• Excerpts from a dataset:
◇ ◇ ◇ ◇

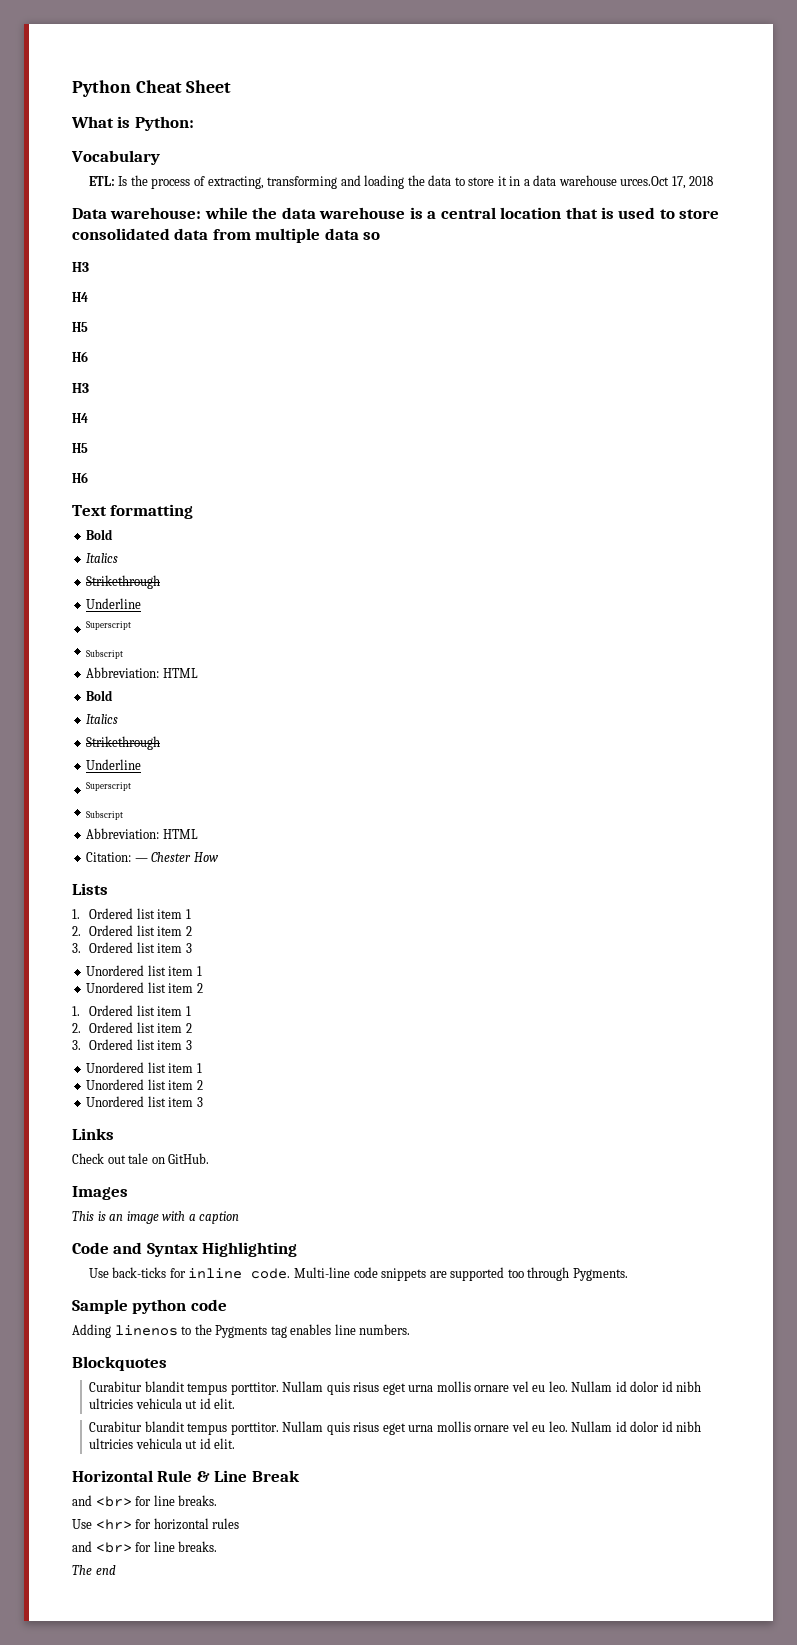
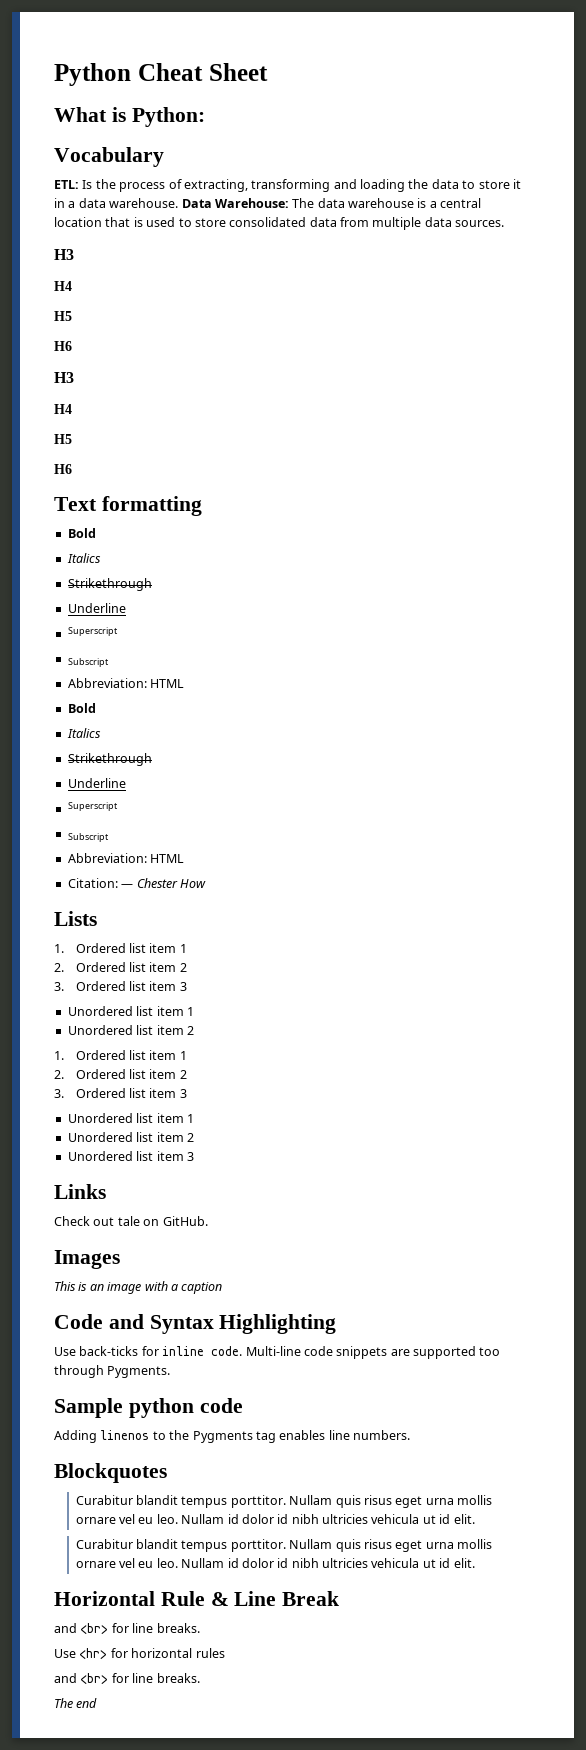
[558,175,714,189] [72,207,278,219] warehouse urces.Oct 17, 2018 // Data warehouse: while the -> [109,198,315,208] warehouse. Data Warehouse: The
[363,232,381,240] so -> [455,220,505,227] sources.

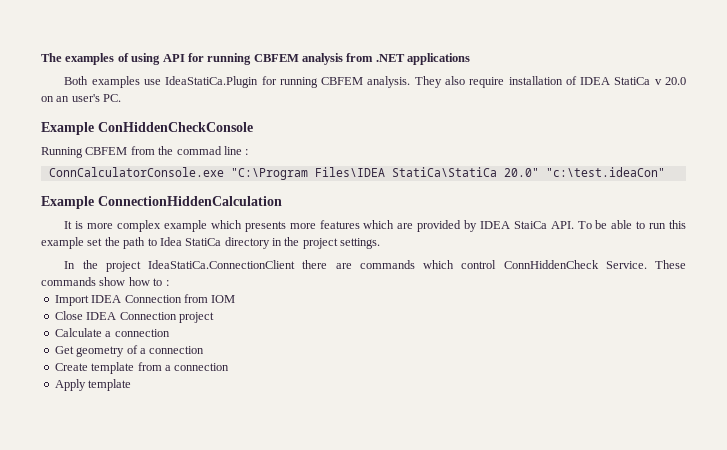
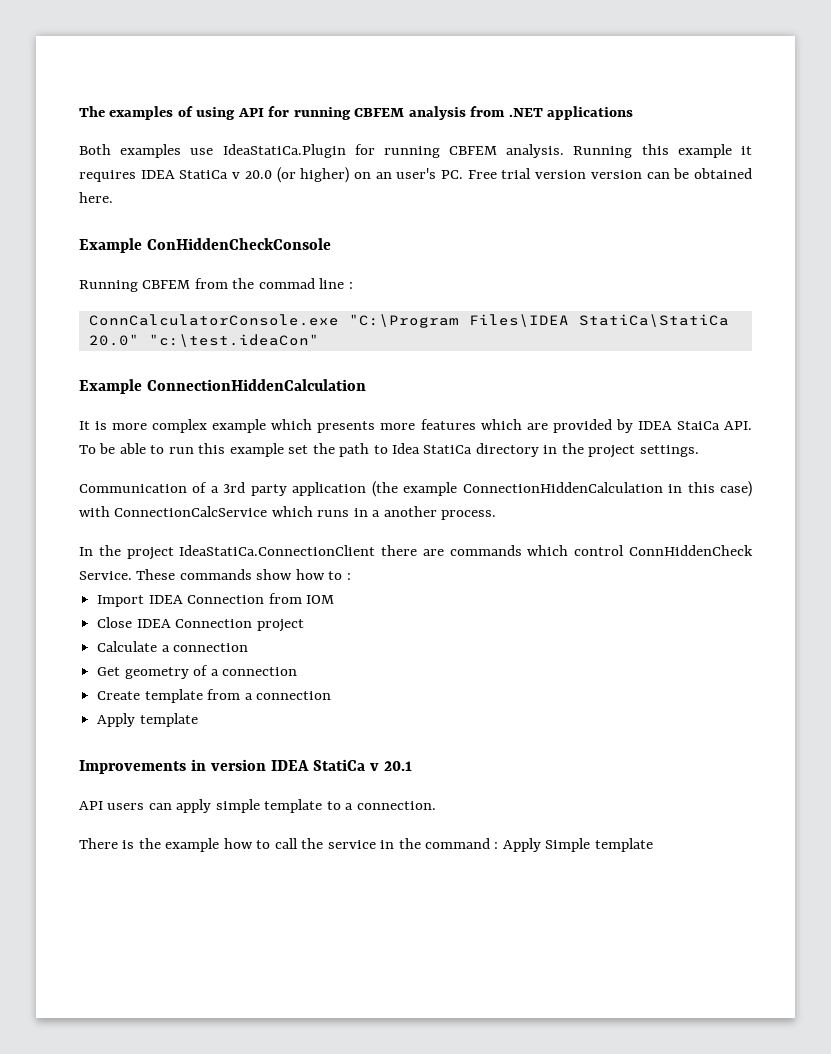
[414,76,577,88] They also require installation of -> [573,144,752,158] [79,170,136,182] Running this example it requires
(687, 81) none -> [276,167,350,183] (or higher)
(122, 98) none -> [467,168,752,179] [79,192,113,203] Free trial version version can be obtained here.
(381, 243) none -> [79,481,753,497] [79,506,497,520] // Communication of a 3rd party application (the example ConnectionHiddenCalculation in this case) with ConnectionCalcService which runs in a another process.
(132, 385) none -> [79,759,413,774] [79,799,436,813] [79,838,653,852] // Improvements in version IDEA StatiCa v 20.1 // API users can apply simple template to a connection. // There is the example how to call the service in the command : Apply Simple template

◇ ◇ ◇ ◇

• REQUIREMENT:
Copy out, exactly and alone, the lines of the entries above between the ones holding "[414,76,577,88] They also" and "(122, 98) none", inclusive.

• SOLUTION TO THE PROBLEM:
[414,76,577,88] They also require installation of -> [573,144,752,158] [79,170,136,182] Running this example it requires
(687, 81) none -> [276,167,350,183] (or higher)
(122, 98) none -> [467,168,752,179] [79,192,113,203] Free trial version version can be obtained here.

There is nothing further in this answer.